■ **Aim of the task**
Each line from the one containing "fltmgr.sys – cosa fare?" through the end of the data is to be written out exactly, and nothing more.

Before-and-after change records
^^^^^^^^

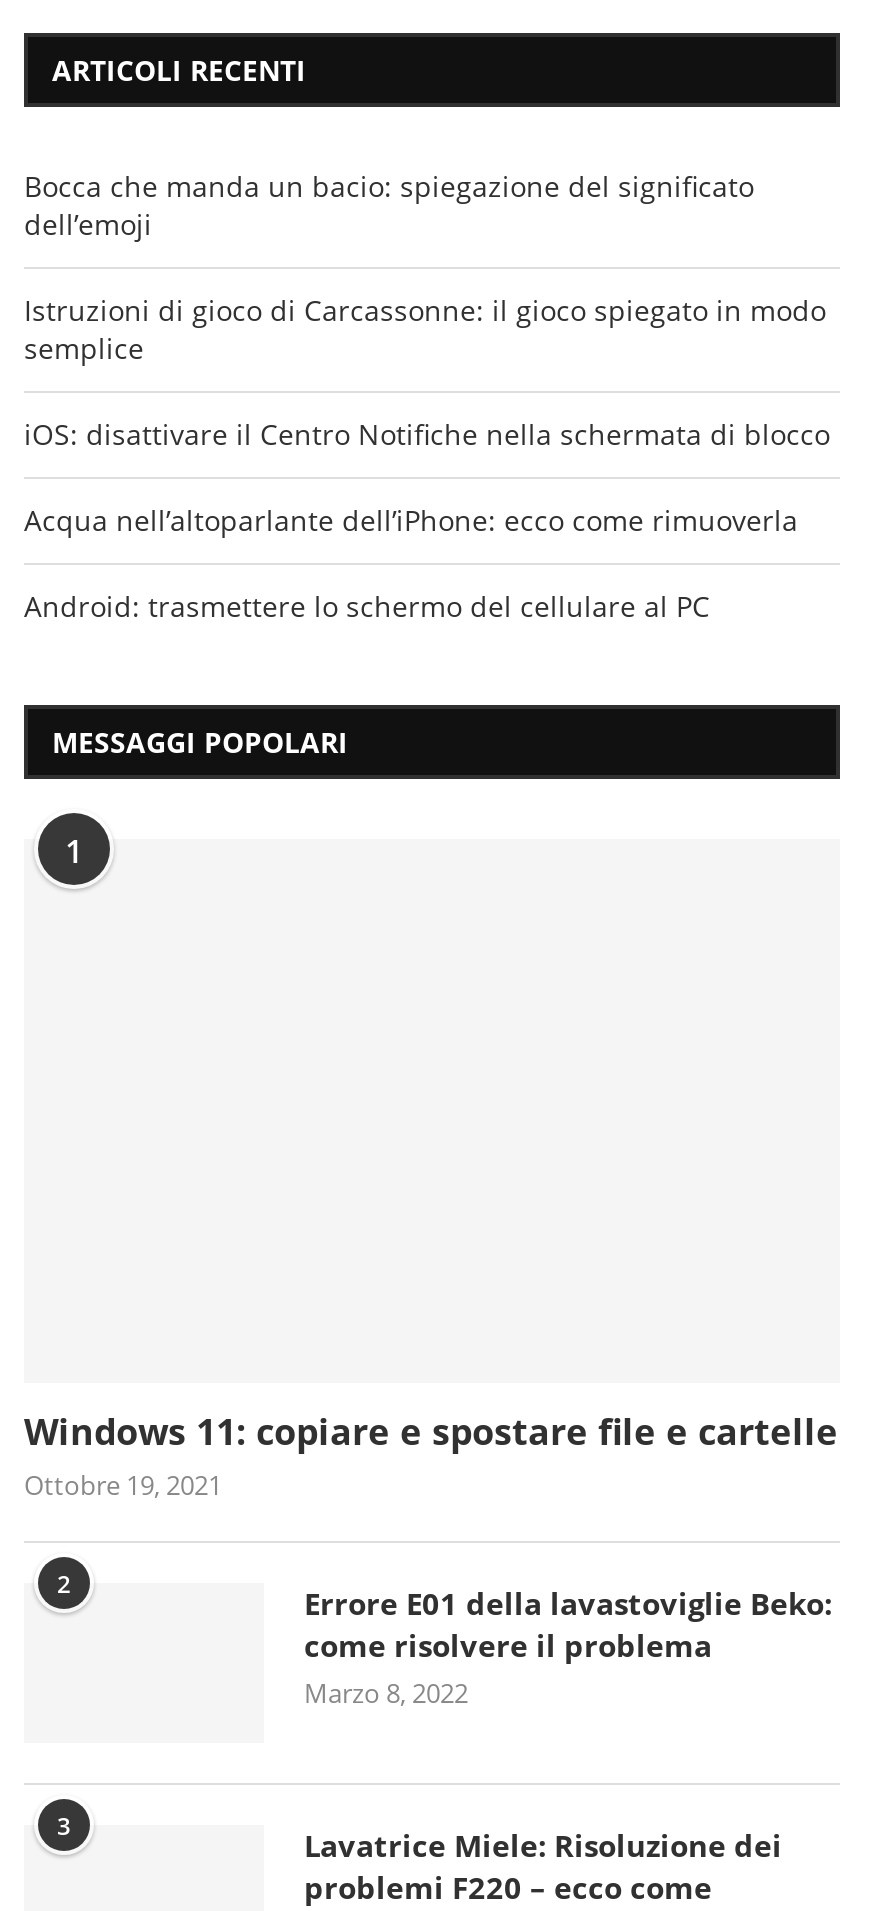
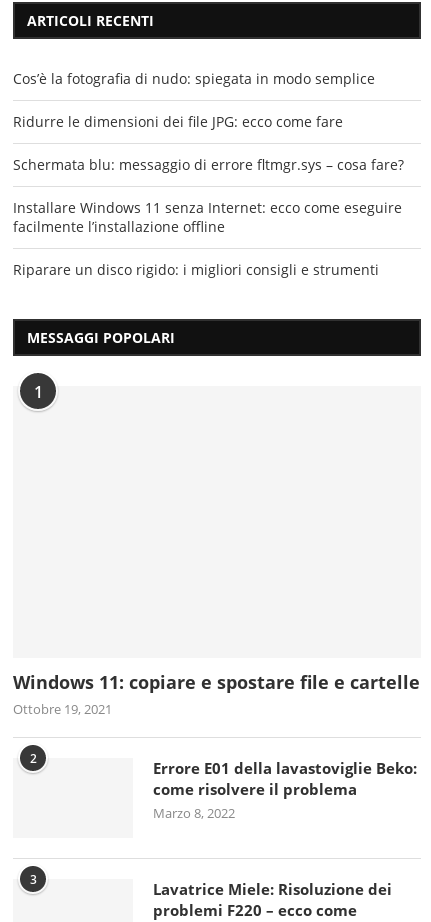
- Bocca che manda un bacio: spiegazione del significato
- dell’emoji
+ Cos’è la fotografia di nudo: spiegata in modo semplice

- Istruzioni di gioco di Carcassonne: il gioco spiegato in modo
- semplice
+ Ridurre le dimensioni dei file JPG: ecco come fare

- iOS: disattivare il Centro Notifiche nella schermata di blocco
+ Schermata blu: messaggio di errore fltmgr.sys – cosa fare?

- Acqua nell’altoparlante dell’iPhone: ecco come rimuoverla
+ Installare Windows 11 senza Internet: ecco come eseguire
+ facilmente l’installazione offline

- Android: trasmettere lo schermo del cellulare al PC
+ Riparare un disco rigido: i migliori consigli e strumenti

^^^^^^^^

■ **Output of the exercise**
+ Schermata blu: messaggio di errore fltmgr.sys – cosa fare?

- Acqua nell’altoparlante dell’iPhone: ecco come rimuoverla
+ Installare Windows 11 senza Internet: ecco come eseguire
+ facilmente l’installazione offline

- Android: trasmettere lo schermo del cellulare al PC
+ Riparare un disco rigido: i migliori consigli e strumenti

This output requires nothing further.